Maybe it’s because I have a short attention span, but I have never enjoyed spending time in museums. I still go since I want to appear cultured or well-rounded or whatever, and who knows, maybe this museum will be different.
In this post I want to tell you about two museums I visited on my recent trip to Rome (my first time in Italy!).
The first is technically a collection of museums named the Vatican Museums. According to Wikipedia, these museums “display works from the immense collection amassed by popes throughout the centuries.” It’s #3 on Lonely Planet’s Rome Top 10 list, and includes the Sistine Chapel at the end.
My main problems with this museum are as follows:
- There are masses of tourists everywhere you turn, and it’s hard not to feel like cattle as you try to maneuver your way to the Sistine Chapel. It kind of feels like an IKEA.
- There’s nowhere to sit and enjoy the art. Okay, who am I kidding, it’s impossible to enjoy the art with so many people pushing into you, I just wanted to sit since you walk A LOT in Rome and you will walk A LOT in this museum.
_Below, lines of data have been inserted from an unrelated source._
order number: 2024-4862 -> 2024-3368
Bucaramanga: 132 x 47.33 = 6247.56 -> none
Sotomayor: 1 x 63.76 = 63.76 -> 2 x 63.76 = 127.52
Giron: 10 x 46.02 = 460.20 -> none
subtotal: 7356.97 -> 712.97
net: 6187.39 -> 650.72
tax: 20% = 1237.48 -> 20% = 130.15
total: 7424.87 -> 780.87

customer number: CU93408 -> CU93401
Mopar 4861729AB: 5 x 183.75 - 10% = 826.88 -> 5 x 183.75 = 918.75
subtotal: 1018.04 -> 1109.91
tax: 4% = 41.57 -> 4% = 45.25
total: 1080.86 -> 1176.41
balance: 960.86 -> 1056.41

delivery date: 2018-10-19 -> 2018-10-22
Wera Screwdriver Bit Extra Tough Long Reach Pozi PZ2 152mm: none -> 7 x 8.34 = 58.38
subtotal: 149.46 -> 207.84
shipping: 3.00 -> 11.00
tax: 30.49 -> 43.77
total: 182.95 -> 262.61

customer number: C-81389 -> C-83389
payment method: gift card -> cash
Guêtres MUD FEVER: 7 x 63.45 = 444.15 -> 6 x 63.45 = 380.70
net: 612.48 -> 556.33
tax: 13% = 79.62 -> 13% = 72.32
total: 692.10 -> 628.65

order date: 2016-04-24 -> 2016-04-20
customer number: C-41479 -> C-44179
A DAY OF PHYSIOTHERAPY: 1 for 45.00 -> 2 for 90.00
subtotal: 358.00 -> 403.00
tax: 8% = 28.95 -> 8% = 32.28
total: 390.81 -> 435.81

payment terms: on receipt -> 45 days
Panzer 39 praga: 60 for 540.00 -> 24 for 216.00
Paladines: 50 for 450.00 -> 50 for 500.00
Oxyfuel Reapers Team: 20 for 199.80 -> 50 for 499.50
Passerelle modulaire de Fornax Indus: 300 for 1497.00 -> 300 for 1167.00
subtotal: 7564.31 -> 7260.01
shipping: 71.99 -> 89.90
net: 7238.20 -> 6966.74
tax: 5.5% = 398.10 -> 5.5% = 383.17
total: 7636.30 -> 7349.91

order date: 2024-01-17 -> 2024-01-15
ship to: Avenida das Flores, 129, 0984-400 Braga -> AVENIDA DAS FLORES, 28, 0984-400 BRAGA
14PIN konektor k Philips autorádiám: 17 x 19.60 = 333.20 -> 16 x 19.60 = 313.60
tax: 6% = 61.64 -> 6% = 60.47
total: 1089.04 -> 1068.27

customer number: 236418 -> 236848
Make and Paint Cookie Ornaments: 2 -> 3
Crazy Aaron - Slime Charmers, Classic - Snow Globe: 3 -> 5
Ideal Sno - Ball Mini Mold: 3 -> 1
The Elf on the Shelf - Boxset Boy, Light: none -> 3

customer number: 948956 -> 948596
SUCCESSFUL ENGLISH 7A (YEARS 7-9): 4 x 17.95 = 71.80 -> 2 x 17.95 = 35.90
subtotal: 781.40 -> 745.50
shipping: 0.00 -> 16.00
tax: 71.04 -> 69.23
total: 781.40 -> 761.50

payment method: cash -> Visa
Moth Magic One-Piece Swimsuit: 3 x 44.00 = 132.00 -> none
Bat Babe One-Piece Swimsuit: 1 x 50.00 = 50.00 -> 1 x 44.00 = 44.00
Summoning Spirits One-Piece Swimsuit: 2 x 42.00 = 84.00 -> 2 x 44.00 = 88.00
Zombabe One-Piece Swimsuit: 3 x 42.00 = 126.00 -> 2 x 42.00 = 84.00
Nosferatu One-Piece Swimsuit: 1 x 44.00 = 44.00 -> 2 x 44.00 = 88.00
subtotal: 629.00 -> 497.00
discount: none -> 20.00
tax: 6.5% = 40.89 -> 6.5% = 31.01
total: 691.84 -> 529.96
- The imperialistic feel of the museums (look at everything we’ve looted from everywhere else in the world over the last several hundred years!) feels odd given its location inside what’s arguably the holiest city-state in the world. Does nobody else find this off-putting?
Suffice it to say that I wasn’t a fan. Maybe the worst part of enduring this museum was that I was too tired to visit St. Peter’s Basilica afterwards, which by all accounts was a better experience than the Vatican Museums. Regardless, I am glad I went so I could have experienced it for myself, write this blog post, and discourage the rest of you from going.
The second museum I want to tell you about is the Borghese Gallery, dubbed by the Lonely Planet as “the greatest gallery you’ve never heard of,” and #2 on the Rome Top 10 list (just above the Vatican Museums). I had certainly never heard of it, and would not have been there if not for my friend Chiawen, who I had visited in London and was one of my traveling companions in Rome.
The Borghese Gallery is located just outside the old Roman city walls, and is in the middle of a peaceful and beautiful garden. In other words, it was a totally different experience than being with a million tourists inside the walls of Vatican City. We had accidentally gotten there over an hour early for our guided tour, and when we asked if we could go in early and look around, the Italian woman responded in curt fashion, “Absolutely not.”
We found out later that it was because the museum strictly controlled how many people were in the building at the same time, and in fact, our tickets allowed us to only be in the museum for 2 hours (the tour lasted 1.5 hours, so you’d have 30 more minutes to walk around on your own).
Our guided tour had an inauspicious start, with an American mother and her two young kids chugging water before entering the museum (liquids not allowed), missing the beginning of the tour since they couldn’t find us, and then criticizing the guide for not shepherding them to the right location before beginning. (Cue heavy eye roll.)
Despite that, our guide continued without missing a beat, and (spoiler alert) the tour was the best experience I have ever had in a museum by far. I think it was because she addressed my main two problems with museums in general: not knowing what to look at, and not knowing the history and context of what I’m looking at. On this tour we weren’t just looking at art; we were experiencing history and learning about what was happening during that era, and what happened before that time. Her storytelling made the art come alive and made me appreciate and understand its place in history.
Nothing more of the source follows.